(segue) Il discorso di Genova. «Chi si ferma č perduto»
(14 maggio 1938)
[Inizio scritto]

      La sera, alle 22, assiste a una grande festa dopolavoristica, in costume.
      Il giorno seguente, 15 maggio, inaugura il nuovo grande Policlinico; quindi fra un ininterrotto schieramento di popolo plaudente, percorre la riviera da Genova a Sestri Levante, per oltre 50 chilometri; a Sestri inaugura la Casa Littoria e dall'arengo è costretto a parlare. Dice che nel saluto del popolo «sente vibrare una profonda, grande fede: la fede con la quale è stata fatta grande l'Italia, la fede con la quale sarà fatta più grande ancora». Il 16 maggio visita stabilimenti e impianti industriali e la Casa Littoria di Genova-Prà; quivi ancora, dall'entusiasmo del popolo, è sollecitato a parlare. E pone queste tre domande: «Il verbo È credere? È obbedire? È combattere?». Al triplice «Sì!» della folla, risponde: «Allora la vittoria sarà sempre con noi».
      La sera, alle 20,55', dopo nuove, ardenti manifestazioni di popolo lascia Genova, indirizzando ai genovesi questo elogio:

      Dopo dodici anni, ho ritrovato Genova rinnovata e più bella, la popolazione entusiasta e in pieno fervore di lavori. I progressi realizzati nell'attrezzatura portuaria e industriale, nonché urbanistica ed assistenziale, sono imponenti e taluni conferiscono a Genova non solo un primato nazionale, ma europeo.
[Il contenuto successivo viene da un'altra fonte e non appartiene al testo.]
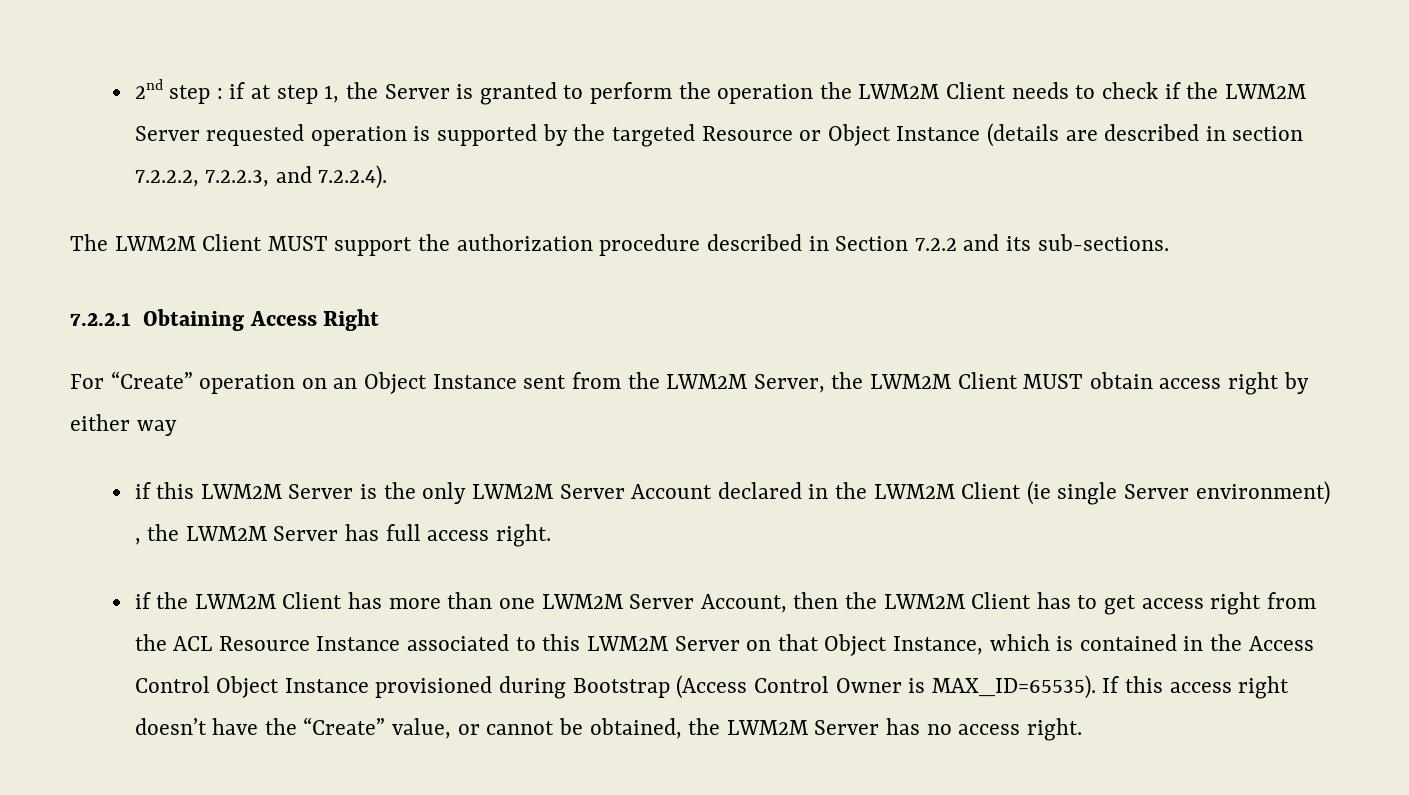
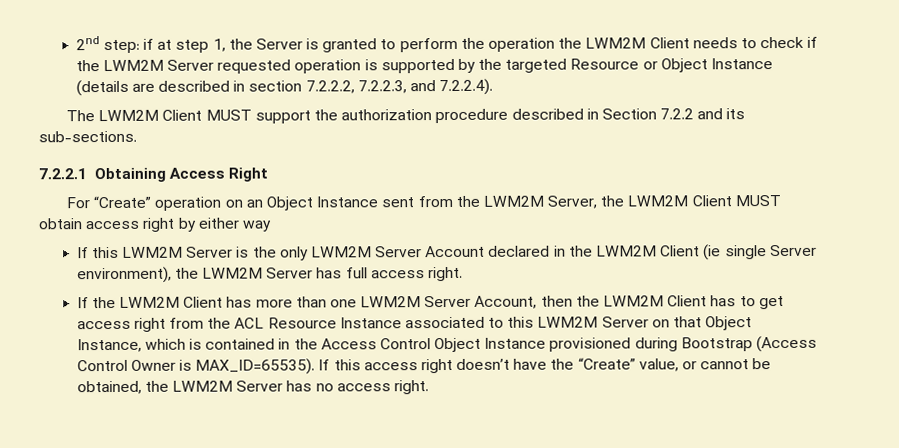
- 2nd step : if at step 1, the Server is granted to perform the operation the LWM2M Client needs to check if the LWM2M Server requested operation is supported by the targeted Resource or Object Instance (details are described in section 7.2.2.2, 7.2.2.3, and 7.2.2.4).
+ 2nd step: if at step 1, the Server is granted to perform the operation the LWM2M Client needs to check if the LWM2M Server requested operation is supported by the targeted Resource or Object Instance (details are described in section 7.2.2.2, 7.2.2.3, and 7.2.2.4).
- if this LWM2M Server is the only LWM2M Server Account declared in the LWM2M Client (ie single Server environment) , the LWM2M Server has full access right.
+ If this LWM2M Server is the only LWM2M Server Account declared in the LWM2M Client (ie single Server environment), the LWM2M Server has full access right.
- if the LWM2M Client has more than one LWM2M Server Account, then the LWM2M Client has to get access right from the ACL Resource Instance associated to this LWM2M Server on that Object Instance, which is contained in the Access Control Object Instance provisioned during Bootstrap (Access Control Owner is MAX_ID=65535).
+ If the LWM2M Client has more than one LWM2M Server Account, then the LWM2M Client has to get access right from the ACL Resource Instance associated to this LWM2M Server on that Object Instance, which is contained in the Access Control Object Instance provisioned during Bootstrap (Access Control Owner is MAX_ID=65535).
      Ho ammirato il contegno disciplinato della popolazione, che ha reso superflui i cordoni e altre misure del genere. La tenuta delle Camicie Nere e delle formazioni della G.I.L. è stata esemplare. Riporto la migliore impressione del mio contatto con industriali e maestranze operaie degli stabilimenti Ansaldo e San Giorgio, dove vengono preparate le armi per la potenza della Patria.